De fato, olhando doze meses para trás a economia brasileira estava em plena expansão devido aos estímulos fiscais e monetários utilizados pelo Governo Federal para suplantar os efeitos da crise internacional no país. Exatamente neste período as medidas foram retiradas, porém a combinação das eleições presidenciais e a irresponsabilidade do aumento dos gastos do governo lulista contaminaram com agressividade o equilíbrio dos preços na economia.

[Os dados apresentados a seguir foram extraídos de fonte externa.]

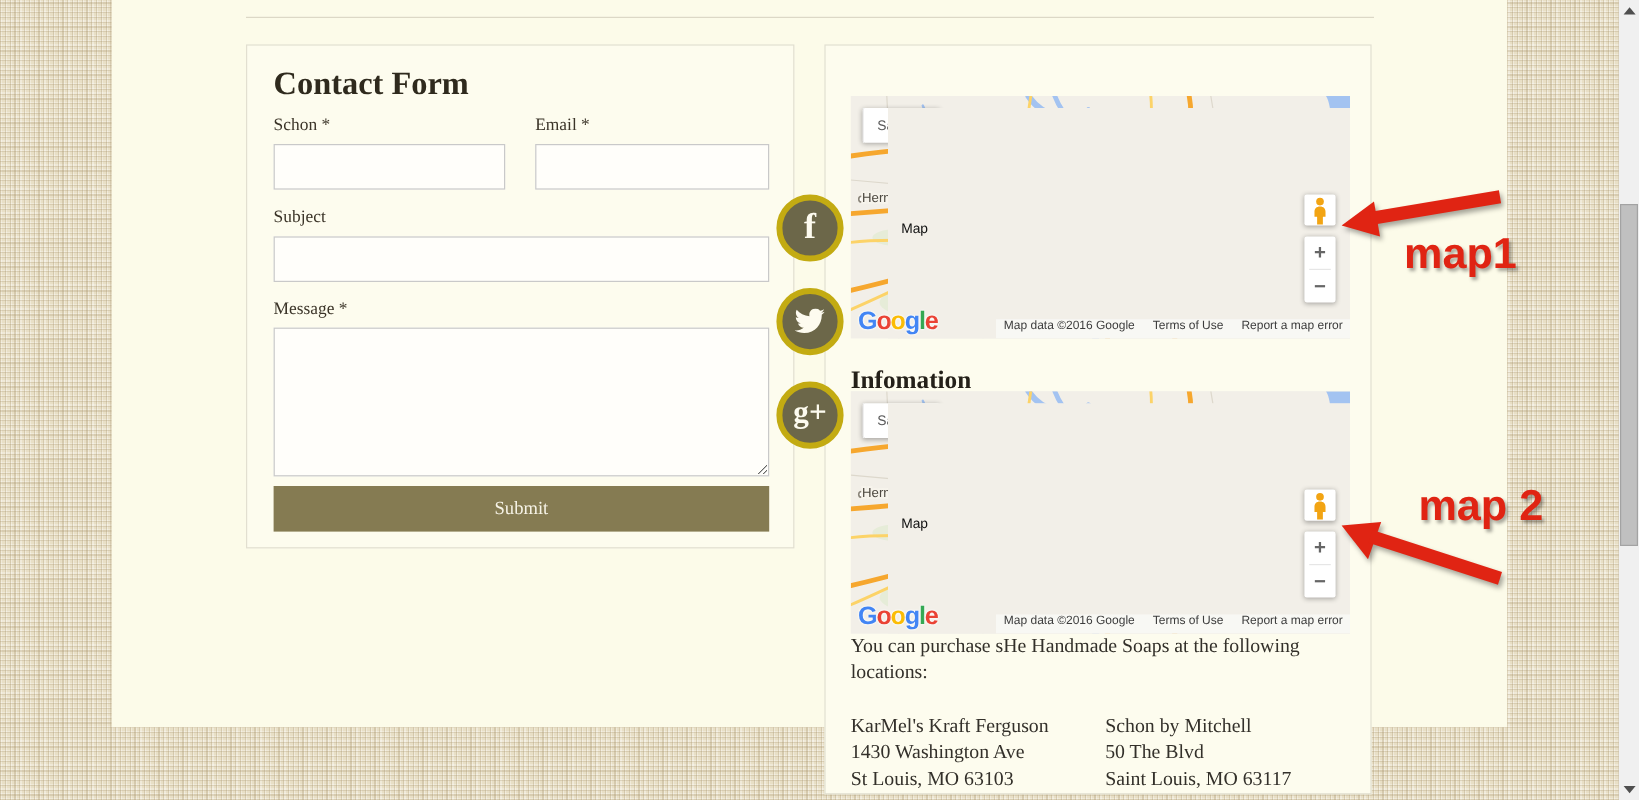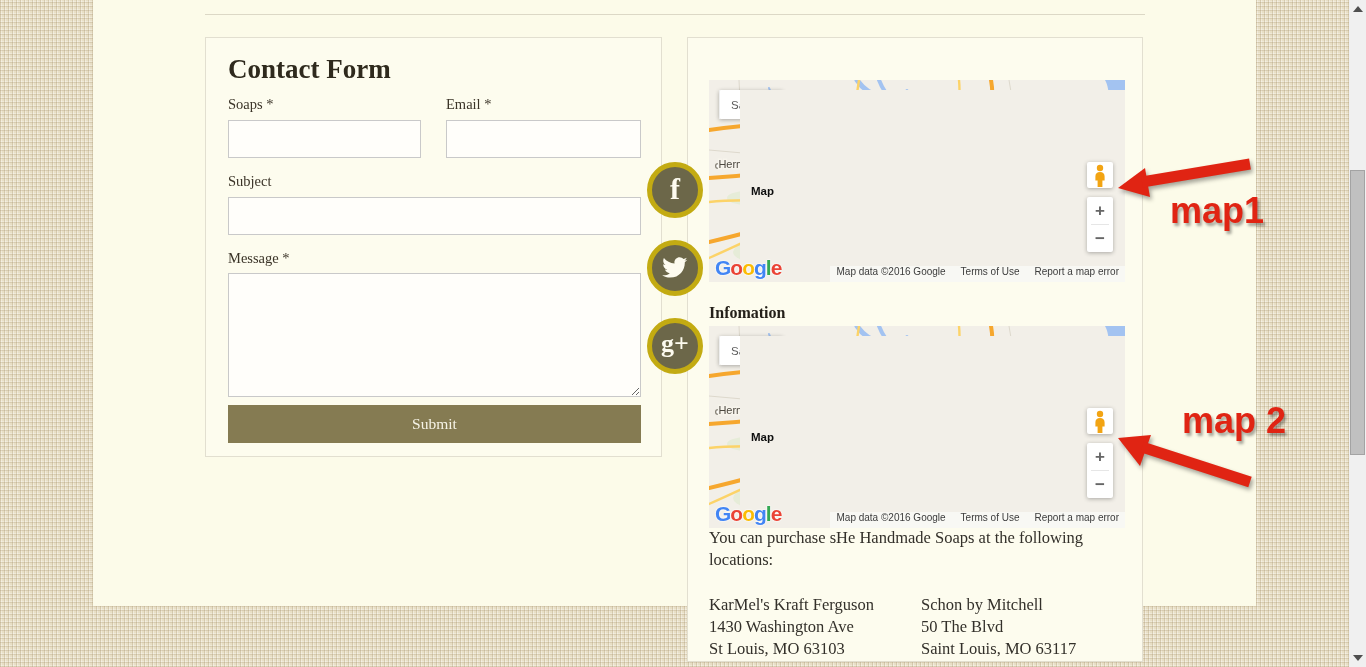--- a/index.html
+++ b/index.html
@@ -217,7 +217,7 @@
 
   <div class="card form-card" style="left:112px;">
     <div class="form-title">Contact Form</div>
-    <label class="f-label" style="left:22px; top:58px;">Soaps *</label>
+    <label class="f-label" style="left:22px; top:58px;">Schon *</label>
     <input class="f-input" style="left: 22px; top: 82px; width: 193px;">
     <label class="f-label" style="left:240px; top:58px;">Email *</label>
     <input class="f-input" style="left: 240px; top: 82px; width: 195px;">

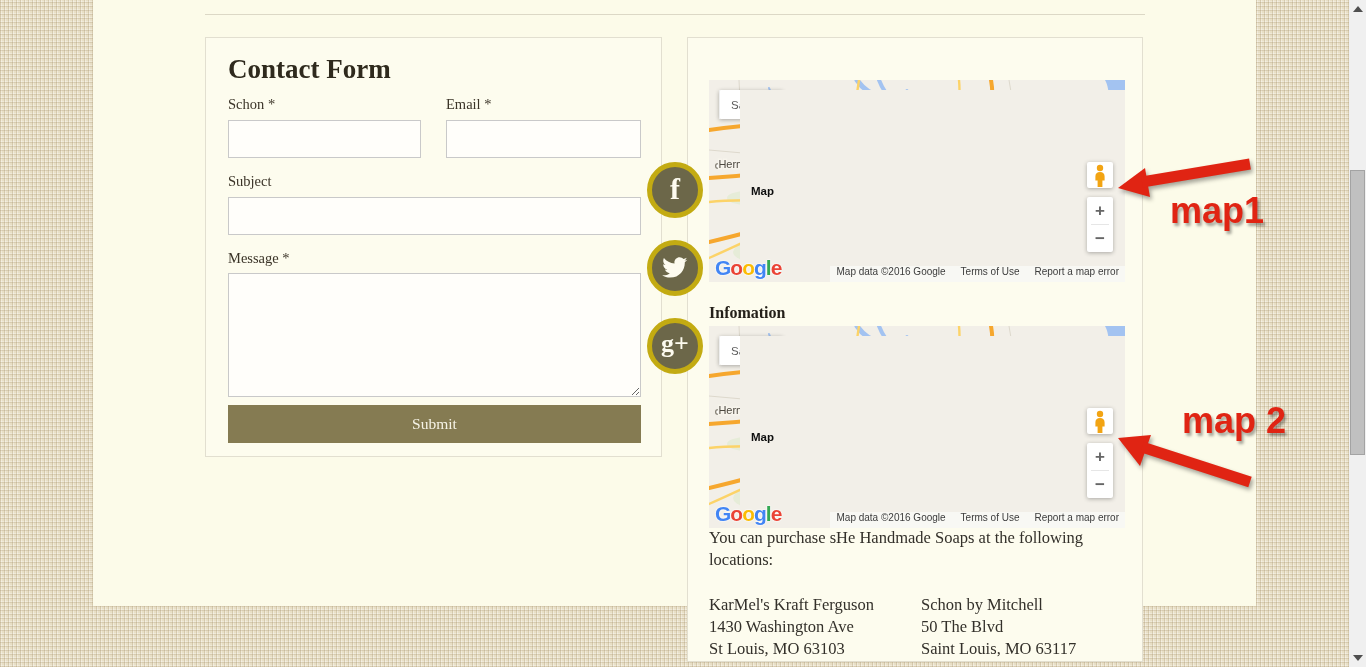--- a/index.html
+++ b/index.html
@@ -47,7 +47,7 @@
     background:#fff; border-radius:2px; box-shadow:0 1px 4px rgba(0,0,0,.3);
     font-family:"Liberation Sans",sans-serif; font-size:11.5px; z-index:3; }
   .gm-toggle .seg { display:flex; align-items:center; padding:0 11px; cursor:pointer; }
-  .gm-toggle .seg.map { font-weight:700; color:#0f0f0f; }
+  .gm-toggle .seg.map { font-weight:400; color:#0f0f0f; }
   .gm-toggle .seg.sat { color:#5b5b5b; border-left:1px solid #efefef; }
   .gm-pegman { position:absolute; right:12px; top:82px; width:26px; height:26px; background:#fff; border-radius:2px;
     box-shadow:0 1px 4px rgba(0,0,0,.3); display:flex; align-items:center; justify-content:center; cursor:pointer; z-index:3; }

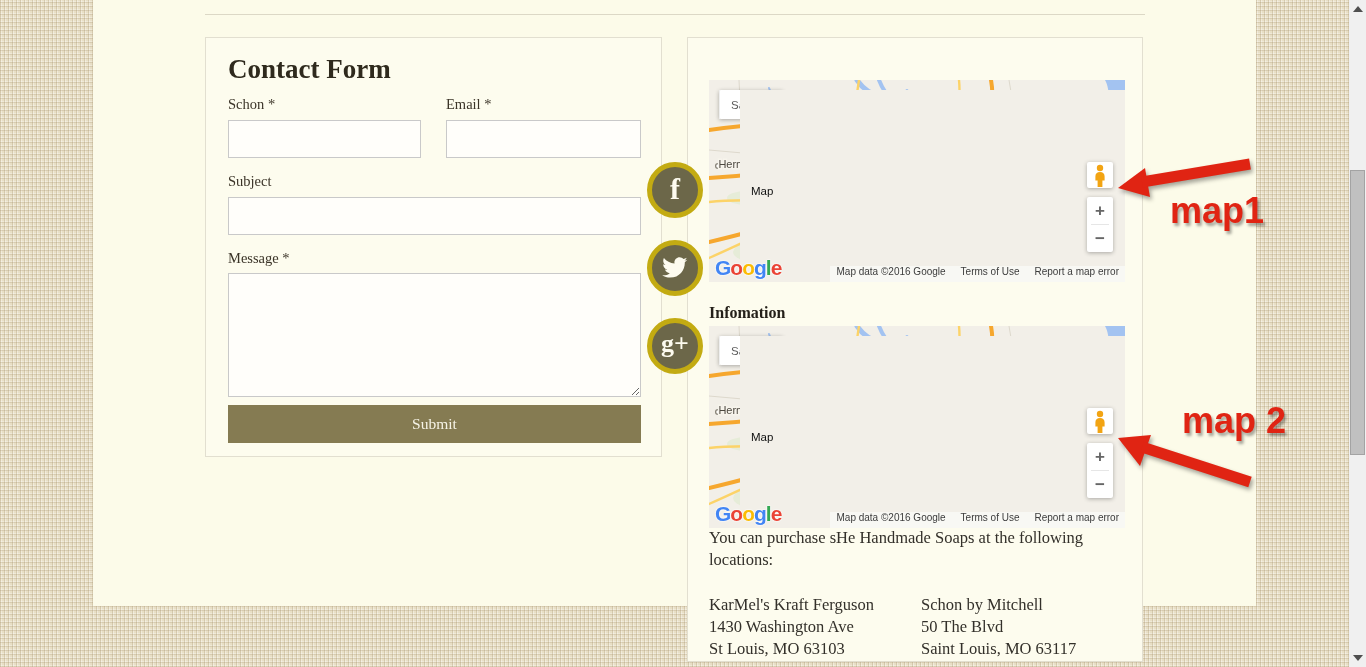--- a/index.html
+++ b/index.html
@@ -36,7 +36,7 @@
   .social .gp-glyph { font-family:"Liberation Serif",serif; font-size:26px; font-weight:700; margin-top:-4px; }
 
   
-  .info-heading { position:absolute; left:21px; top:266px; font-size:16px; font-weight:700; color:#242019; }
+  .info-heading { position:absolute; left:21px; top:266px; font-size:21px; font-weight:700; color:#242019; }
   .purchase-text { position:absolute; left:21px; top:489px; width:414px; font-size:16.5px; color:#33302a; line-height:1.33; }
   .loc-col { position:absolute; top:556px; width:210px; font-size:16.5px; color:#33302a; line-height:1.33; }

Medidas chamadas de macroprudenciais foram as apostas da autoridade monetária em substituição a elevação da taxa de juros, mas demonstraram ser inócuas devido a propensão dos brasileiros ao consumo. A tendência é favorecida pelo mercado de trabalho aquecido, pelas pressões nos preços das commodities e alimentos no mercado doméstico e internacional e, por fim, pela falácia da redução dos gastos do governo na ordem de R$50 bilhões anunciados no primeiro bimestre. O resultado desta dinâmica veio na alta do IPCA, que está está acelerado desde outubro de 2010.
Para o Governo, o horizonte temporal para que estas medidas surtissem efeito seria de pelo menos três meses. Com base em novembro de 2010, março seria o divisor de águas para que os preços se ajustassem a meta do Banco Central, mas o sinal que estava amarelo foi para o vermelho.
Simbolismo à parte é válido afirmar que a inflação derrotou as medidas macroprudenciais. Além disso, a inflação derrotou também o Governo. O principal interessado na implantação das medidas macroprudenciais foi o Governo Federal em detrimento da cartilha seguida pari passu do Banco Central na gestão do Henrique Meirelles no combate dos preços com os juros.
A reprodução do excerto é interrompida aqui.